Kay’s comments, then, are less than reassuring, but they are fascinating.
Particularly notable is that Kay says President Clinton’s 1998 bombing of Iraq “destroyed much of the remaining infrastructure in chemical weapons programs.”
Since it came on the eve of his impeachment, great cynicism accompanied the bombing. The campaign seemed like a desperate attempt to distract from Clinton’s humiliation, and it was appalling that people had to die for his vanity. To hear there was actually sound reasoning behind the attack, and that it had meaningful results, puts the strike in new light -- and turns up the heat on the spotlight focused on the Iraq war. Clinton’s act, which had significant international support, has apparently been borne out as relying on good data; Bush, in contrast, has had to deny that his essentially unilateral war was about weapons of mass destruction.

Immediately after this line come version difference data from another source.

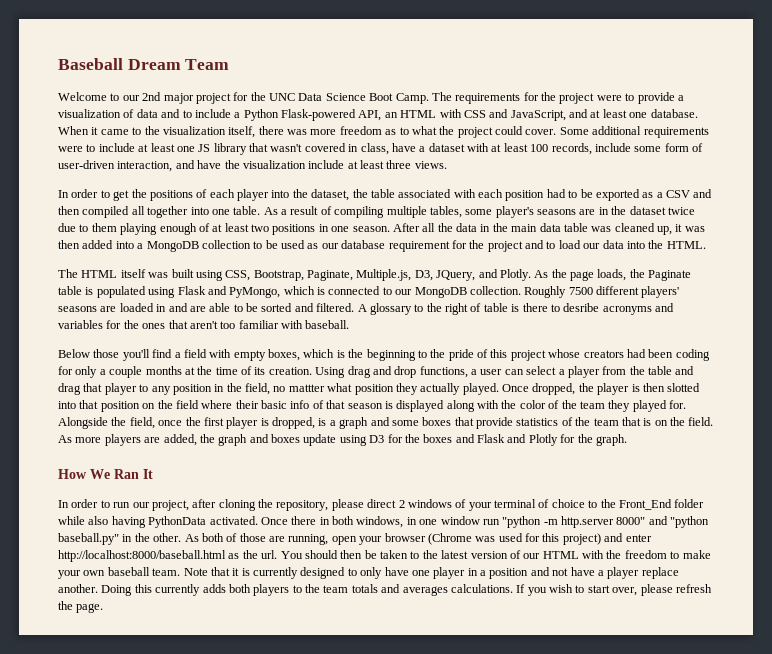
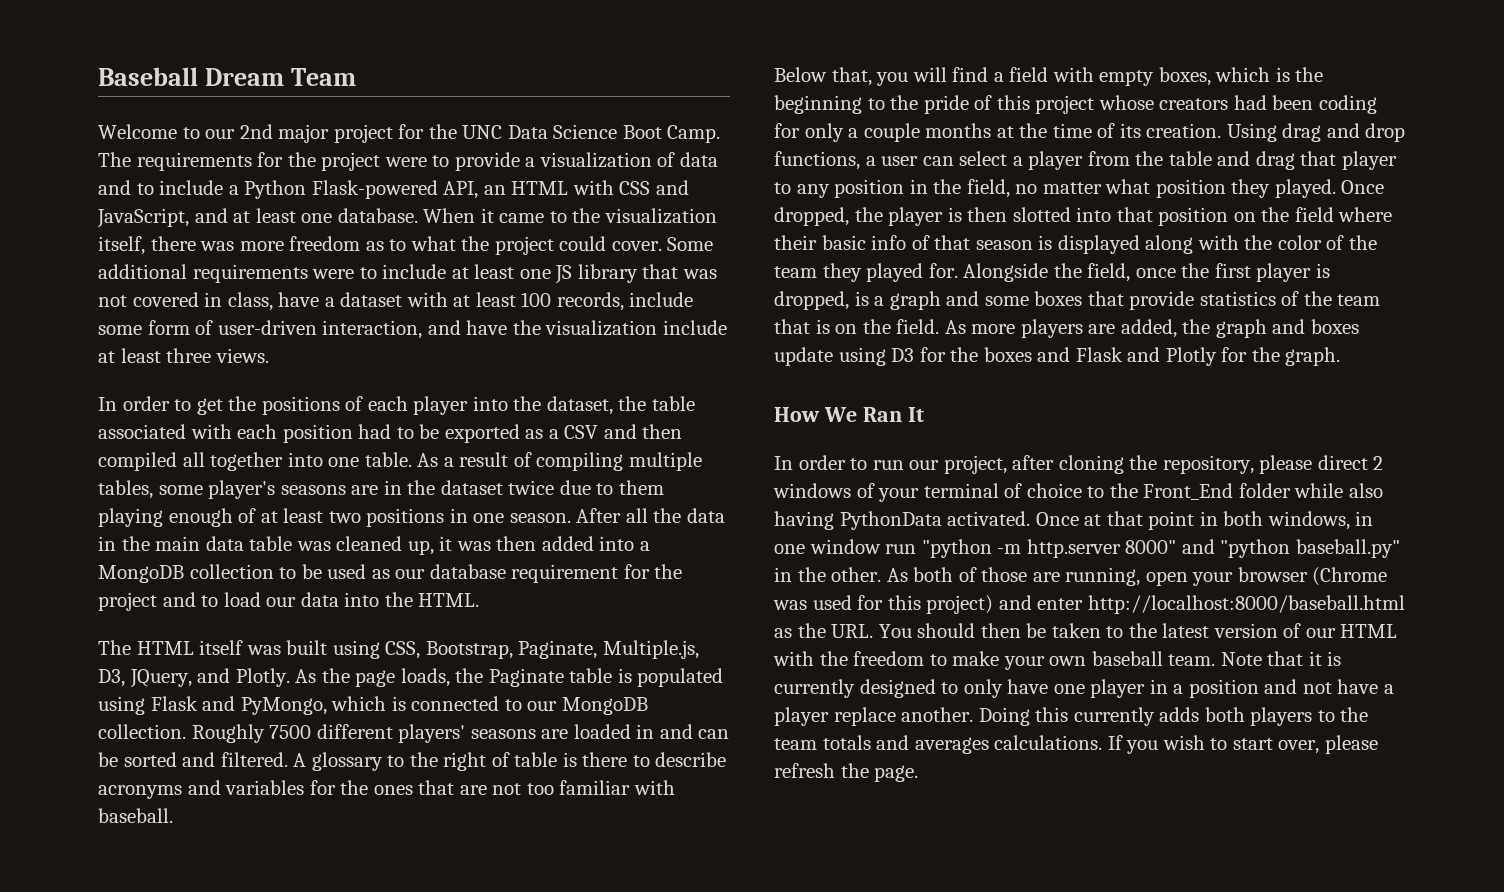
[270,144,303,152] wasn't -> [682,269,717,279] [98,295,127,307] was not
[189,303,243,312] are able to -> [698,729,730,739] can
[563,303,600,312] desribe -> [655,752,727,767] describe
[189,321,218,329] aren't -> [459,783,522,795] are not
[93,349,150,361] those you'll -> [831,67,947,86] that, you will
[288,384,325,392] mattter -> [1042,182,1102,194] matter
[420,383,461,395] actually -> (1271, 188) none
[291,516,317,525] there -> [1084,511,1195,530] at that point
[261,550,278,559] url. -> [831,624,874,638] URL.

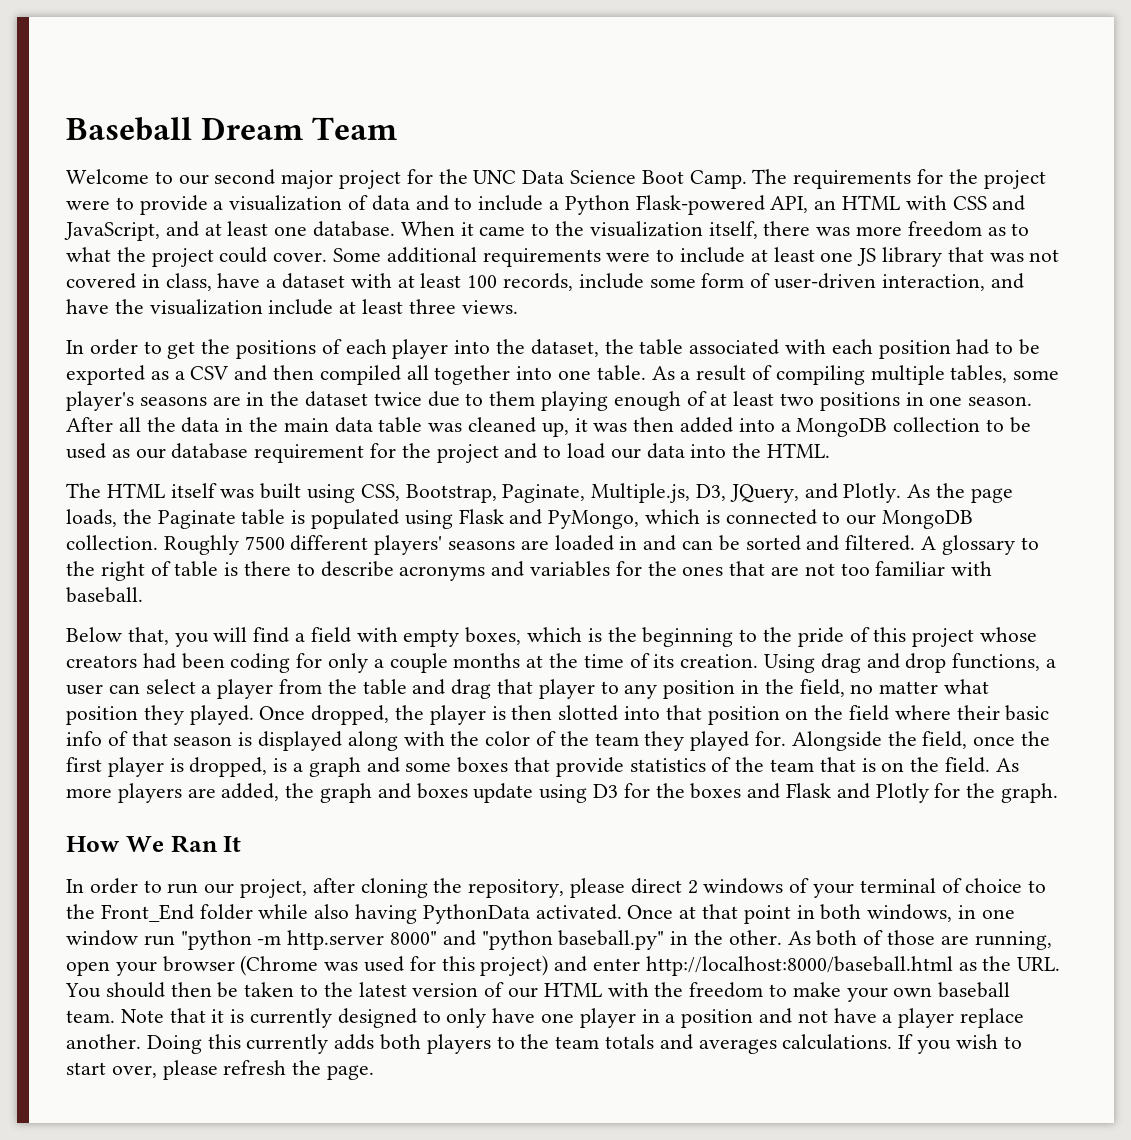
[239,124,273,139] 2nd -> [214,169,276,185] second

The White House is moving toward saying it had bad data. In fact, that’s a con.
In explaining his attack, Clinton cited Iraqi actions against U.N. inspections and said he acted because the inspectors said “that even if they could stay in Iraq, their work would be a sham”; Bush’s false deadline, again in contrast, forced U.N. inspectors out of Iraq, despite progress being made.
Bush ended the flow of new data proving there were no weapons of mass destruction, even though U.S. intelligence had relied hugely on the inspectors’ data in the 1990s.
It’s difficult to accept all of Kay’s comments at face value. But it’s even more difficult to accept them at all without making the actions of President Bush and his administration look all the more irresponsible.